Difference listings:
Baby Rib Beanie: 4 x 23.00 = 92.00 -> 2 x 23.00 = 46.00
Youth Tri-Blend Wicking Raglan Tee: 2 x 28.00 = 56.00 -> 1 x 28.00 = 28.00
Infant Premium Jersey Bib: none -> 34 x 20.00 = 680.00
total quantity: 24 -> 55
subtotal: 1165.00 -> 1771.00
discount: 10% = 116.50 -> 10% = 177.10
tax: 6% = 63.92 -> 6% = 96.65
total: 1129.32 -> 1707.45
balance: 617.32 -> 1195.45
---
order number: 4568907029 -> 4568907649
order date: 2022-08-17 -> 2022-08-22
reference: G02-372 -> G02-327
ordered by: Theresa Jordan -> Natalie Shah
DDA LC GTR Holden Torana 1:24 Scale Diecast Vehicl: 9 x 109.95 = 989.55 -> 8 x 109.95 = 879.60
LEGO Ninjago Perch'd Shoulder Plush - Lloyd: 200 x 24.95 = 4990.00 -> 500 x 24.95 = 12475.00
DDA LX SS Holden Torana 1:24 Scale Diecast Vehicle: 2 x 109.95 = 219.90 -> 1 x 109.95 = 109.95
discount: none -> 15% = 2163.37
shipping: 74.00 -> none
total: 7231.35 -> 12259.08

→ **TASK ITEM**
What lines in the data hold the word "Scale"? Return them.

→ **FINISHED TASK**
DDA LC GTR Holden Torana 1:24 Scale Diecast Vehicl: 9 x 109.95 = 989.55 -> 8 x 109.95 = 879.60
DDA LX SS Holden Torana 1:24 Scale Diecast Vehicle: 2 x 109.95 = 219.90 -> 1 x 109.95 = 109.95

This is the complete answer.